This repo introduces basic Python concepts to begin mastering programming, machine learning, and data science concepts.
This guide to Python overviews concepts and tools for machine learning in Python that include environments, packages, scripts, and notebooks.
Covering all the skills of data science are beyond the scope of this repo. Additional skills and tools are mentioned throughout to facilitate independent study. A great many resources are available, many free, for learning and experimenting with data science.
If you are new to data science, or desire a quick refresh, the Supporting Knowledge section covers some of these additional skills briefly to provide context and a more holistic understanding of the data science process.
Links to example files, websites, and notebooks are included when possible. Many subdirectories in this repo contain additional README files with a deeper dive into the specific concepts or example of that directory.
- Python Basics Repo
- Why Python
- Supporting Knowledge
- Packages
- Essential Packages
- Environments
- Workflow Tools
- Scripts
- Notebooks
- Effective Programming
- Tips and Tricks
This repo is designed to demonstrate key aspects of Python programming and basic data science. This readme provides an overview of key concepts and links to other relevant files in the repo. Additional information on some topics may be found in Markdowns. Markdown (.md) files include text, links, and code snippets. Notebooks (.ipynb) files include text, executable code, and data visualizations. Python scripts (.py) files also contain executable code and may save models and files, but do not display visuals directly. See Workflow Tools for more information on the use of scripts vs notebooks.
Examples are divided by goal (Python vs ML) and analysis type (e.g., classification vs regression). Details on setting up workflow and running code is found throughout this file. A common environment is used for all examples. NOTE: Code will not execute correctly without the proper environment. Examples are designed to run independently. Therefore, once the appropriate environment is set up and activated, examples may be run in any order. NOTE: Notebooks and scripts within an example may have a required order of execution.

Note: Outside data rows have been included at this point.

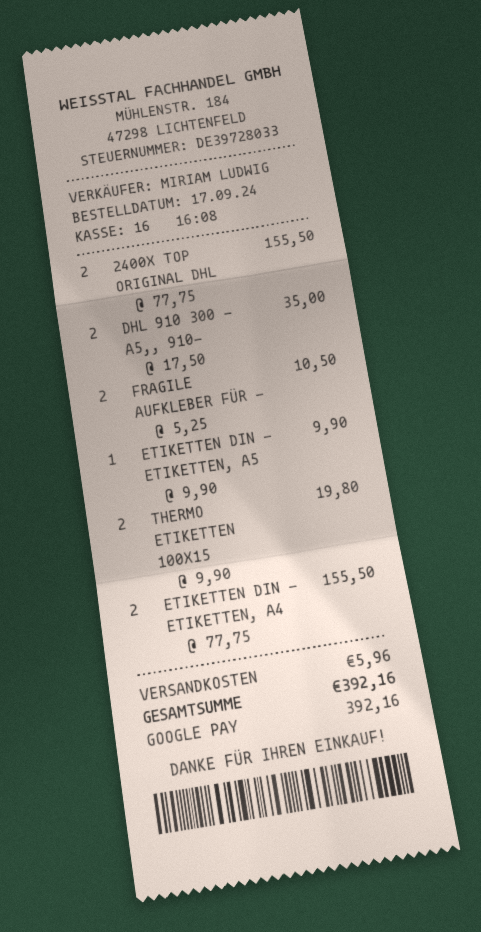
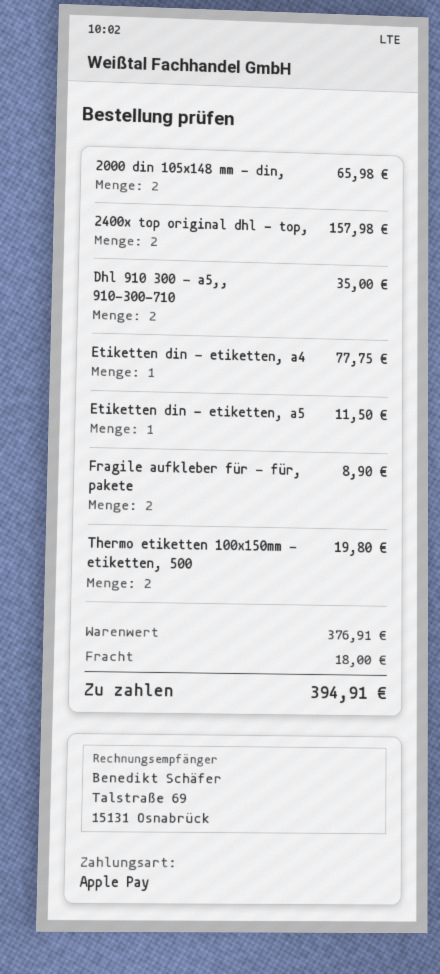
payment method: Google Pay -> Apple Pay
2400X TOP ORIGINAL DHL: 2 for 155.50 -> 2 for 157.98
FRAGILE AUFKLEBER FÜR -: 2 for 10.50 -> 2 for 8.90
ETIKETTEN DIN - ETIKETTEN, A5: 1 for 9.90 -> 1 for 11.50
ETIKETTEN DIN - ETIKETTEN, A4: 2 for 155.50 -> 1 for 77.75
2000 din 105x148 mm - din,: none -> 2 for 65.98
shipping: 5.96 -> 18.00
total: 392.16 -> 394.91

Outlined below are key directories (alphabetically) in this repo:
- Basics
- Basics.ipynb: Notebook introduction to Python data structions and syntax
- Basics.md: Covers basic Python operations including loops, functions, methods, and classes
- ClassificationExamples
- iris: example workflow classifying 3 species of iris flowers using multiple notebooks
- random_forest_lecture: a single notebook with in-depth details on decision trees and random forests. Good starting point for individuals with programming experience looking for entry into machine learning
- Environment
- README: details on environment installs and management tools
- environment files: txt and ymls containing required details on Python version and packages
- LICENSE: Info on using this repository
- Markdowns
- Data Descriptors: Facotrs that define and provide insight into data quality, such as structured data, missing values, and time-series features
- Data Science Topics: Overview of data science goals and topics providing a quick explanation of types of analyses and their importance
- Helpful Tools: Tools to optimize efficiency including text editing, debugging, style guides, and more
- Jupyter Notebooks: Describes cell types, kernels, and basic execution instructions for notebooks
- Model Training and Evaluation: Terminology and descriptions of core data science best practices, training, and evaluation of models
- Operations: Loops, dictionaries, functions, and methods to control workflows
- Package Importance: Expands on Packages section emphasizing the importance of writing clean, reusable, and maintainable code
- README.md: This file with an overview of many topics. If new to Python, read the whole file. If experienced, use the Topics section to jump to topics of interest
- RegressionExamples
- housing: regression example using historic housing prices from Boston using multiple notebooks
With the goal of consistency, several common directories may be found in example folders. Some examples may be a single notebook, while others contain all the directories listed below.
clf_results
: holds results of multiple runs with metrics and visuals for eachimages
: images generated from EDA or analysisnotebooks
: collection of ordered notebooks to runREADME
: markdown file with details about that specific examplesrc
: python scripts which may be imported into notebooks or executed directly
Python is a popular platform for machine learning due to its simplicity, readability, and extensive ecosystem of libraries and frameworks. Its syntax is straightforward, making it accessible for beginners and efficient for experienced programmers. Python’s robust community support and comprehensive documentation further enhance its usability in machine learning projects. Key libraries and packages such as Numpy, Pandas, Scikit-Learn, TensorFlow, and PyTorch provide powerful tools for numerical computations, data manipulation, and model building, streamlining the development process. More on packages found here.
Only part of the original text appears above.